Data under study >>
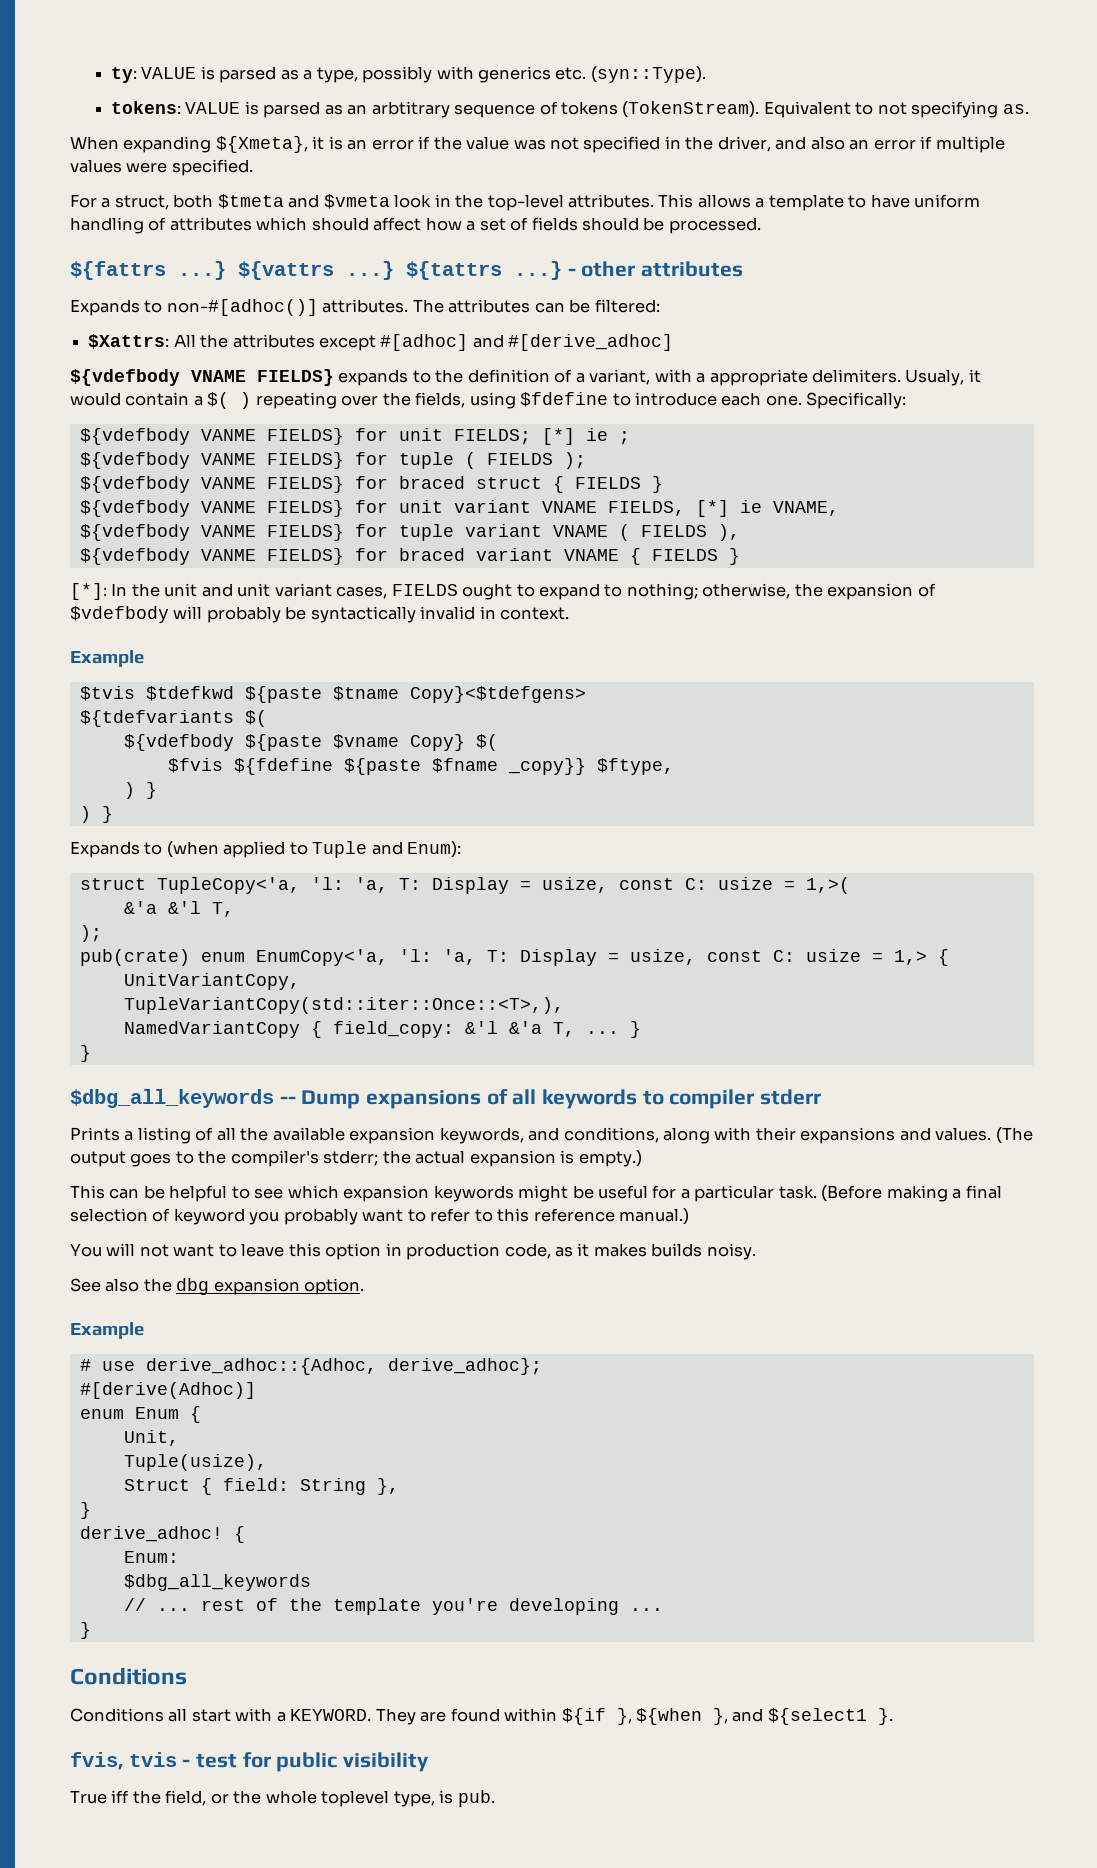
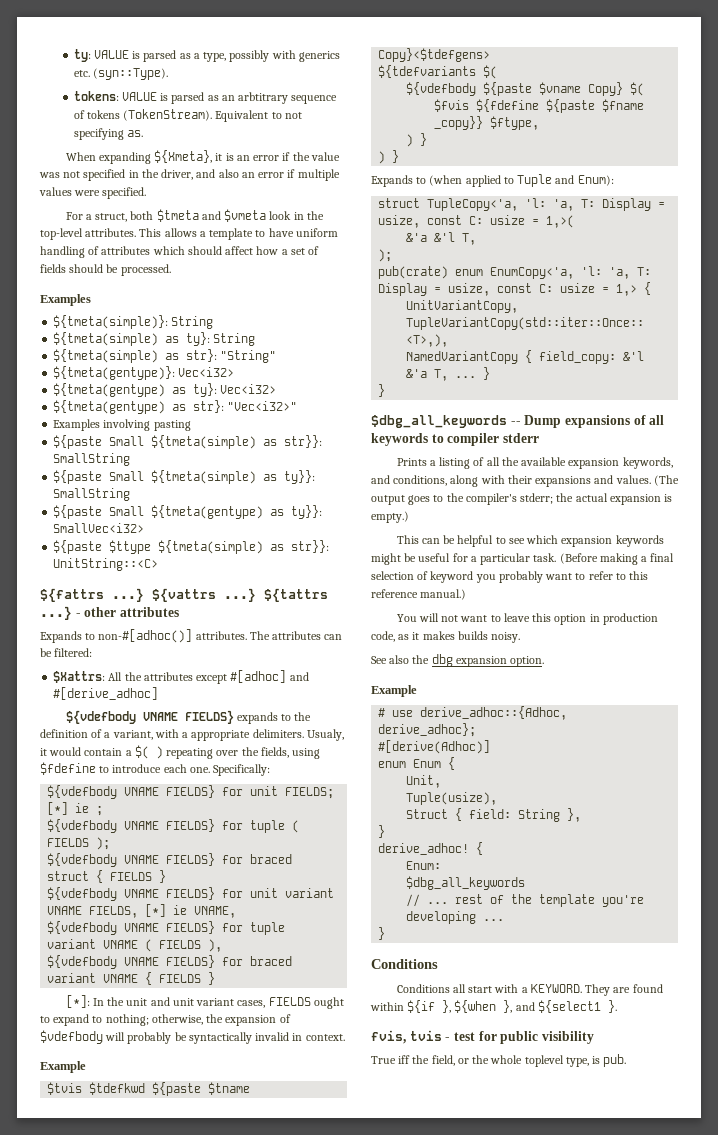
  This allows a template to have uniform handling of attributes which should affect how a set of fields should be processed.
+ Examples
+ ${tmeta(simple)}: String
+ ${tmeta(simple) as ty}: String
+ ${tmeta(simple) as str}: "String"
+ ${tmeta(gentype)}: Vec<i32>
+ ${tmeta(gentype) as ty}: Vec<i32>
+ ${tmeta(gentype) as str}: "Vec<i32>"
+ Examples involving pasting
+ ${paste Small ${tmeta(simple) as str}}: SmallString
+ ${paste Small ${tmeta(simple) as ty}}: SmallString
+ ${paste Small ${tmeta(gentype) as ty}}: SmallVec<i32>
+ ${paste $ttype ${tmeta(simple) as str}}: UnitString::<C>
- ${vdefbody VANME FIELDS} for unit FIELDS; [*] ie ;
+ ${vdefbody VNAME FIELDS} for unit FIELDS; [*] ie ;
- ${vdefbody VANME FIELDS} for tuple ( FIELDS );
+ ${vdefbody VNAME FIELDS} for tuple ( FIELDS );
- ${vdefbody VANME FIELDS} for braced struct { FIELDS }
+ ${vdefbody VNAME FIELDS} for braced struct { FIELDS }
- ${vdefbody VANME FIELDS} for unit variant VNAME FIELDS, [*] ie VNAME,
+ ${vdefbody VNAME FIELDS} for unit variant VNAME FIELDS, [*] ie VNAME,
- ${vdefbody VANME FIELDS} for tuple variant VNAME ( FIELDS ),
+ ${vdefbody VNAME FIELDS} for tuple variant VNAME ( FIELDS ),
- ${vdefbody VANME FIELDS} for braced variant VNAME { FIELDS }
+ ${vdefbody VNAME FIELDS} for braced variant VNAME { FIELDS }

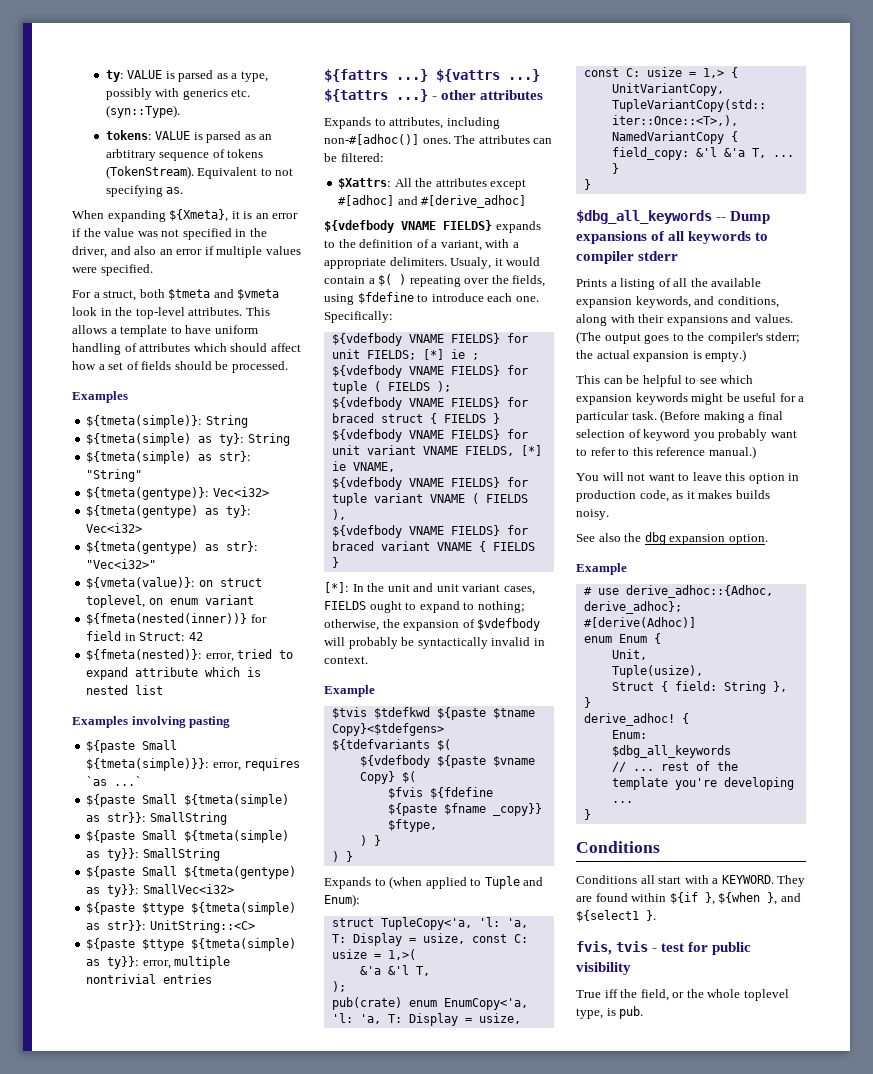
+ ${vmeta(value)}: on struct toplevel, on enum variant
+ ${fmeta(nested(inner))} for field in Struct: 42
+ ${fmeta(nested)}: error, tried to expand attribute which is nested list
  Examples involving pasting
+ ${paste Small ${tmeta(simple)}}: error, requires `as ...`
+ ${paste $ttype ${tmeta(simple) as ty}}: error, multiple nontrivial entries
- Expands to non-#[adhoc()] attributes.
+ Expands to attributes, including non-#[adhoc()] ones.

Task details >>
When a record holds a picture, leave that picture out; copy the rest verbatim.

Answer to the exercise >>
  This allows a template to have uniform handling of attributes which should affect how a set of fields should be processed.
+ Examples
+ ${tmeta(simple)}: String
+ ${tmeta(simple) as ty}: String
+ ${tmeta(simple) as str}: "String"
+ ${tmeta(gentype)}: Vec<i32>
+ ${tmeta(gentype) as ty}: Vec<i32>
+ ${tmeta(gentype) as str}: "Vec<i32>"
+ Examples involving pasting
+ ${paste Small ${tmeta(simple) as str}}: SmallString
+ ${paste Small ${tmeta(simple) as ty}}: SmallString
+ ${paste Small ${tmeta(gentype) as ty}}: SmallVec<i32>
+ ${paste $ttype ${tmeta(simple) as str}}: UnitString::<C>
- ${vdefbody VANME FIELDS} for unit FIELDS; [*] ie ;
+ ${vdefbody VNAME FIELDS} for unit FIELDS; [*] ie ;
- ${vdefbody VANME FIELDS} for tuple ( FIELDS );
+ ${vdefbody VNAME FIELDS} for tuple ( FIELDS );
- ${vdefbody VANME FIELDS} for braced struct { FIELDS }
+ ${vdefbody VNAME FIELDS} for braced struct { FIELDS }
- ${vdefbody VANME FIELDS} for unit variant VNAME FIELDS, [*] ie VNAME,
+ ${vdefbody VNAME FIELDS} for unit variant VNAME FIELDS, [*] ie VNAME,
- ${vdefbody VANME FIELDS} for tuple variant VNAME ( FIELDS ),
+ ${vdefbody VNAME FIELDS} for tuple variant VNAME ( FIELDS ),
- ${vdefbody VANME FIELDS} for braced variant VNAME { FIELDS }
+ ${vdefbody VNAME FIELDS} for braced variant VNAME { FIELDS }

+ ${vmeta(value)}: on struct toplevel, on enum variant
+ ${fmeta(nested(inner))} for field in Struct: 42
+ ${fmeta(nested)}: error, tried to expand attribute which is nested list
  Examples involving pasting
+ ${paste Small ${tmeta(simple)}}: error, requires `as ...`
+ ${paste $ttype ${tmeta(simple) as ty}}: error, multiple nontrivial entries
- Expands to non-#[adhoc()] attributes.
+ Expands to attributes, including non-#[adhoc()] ones.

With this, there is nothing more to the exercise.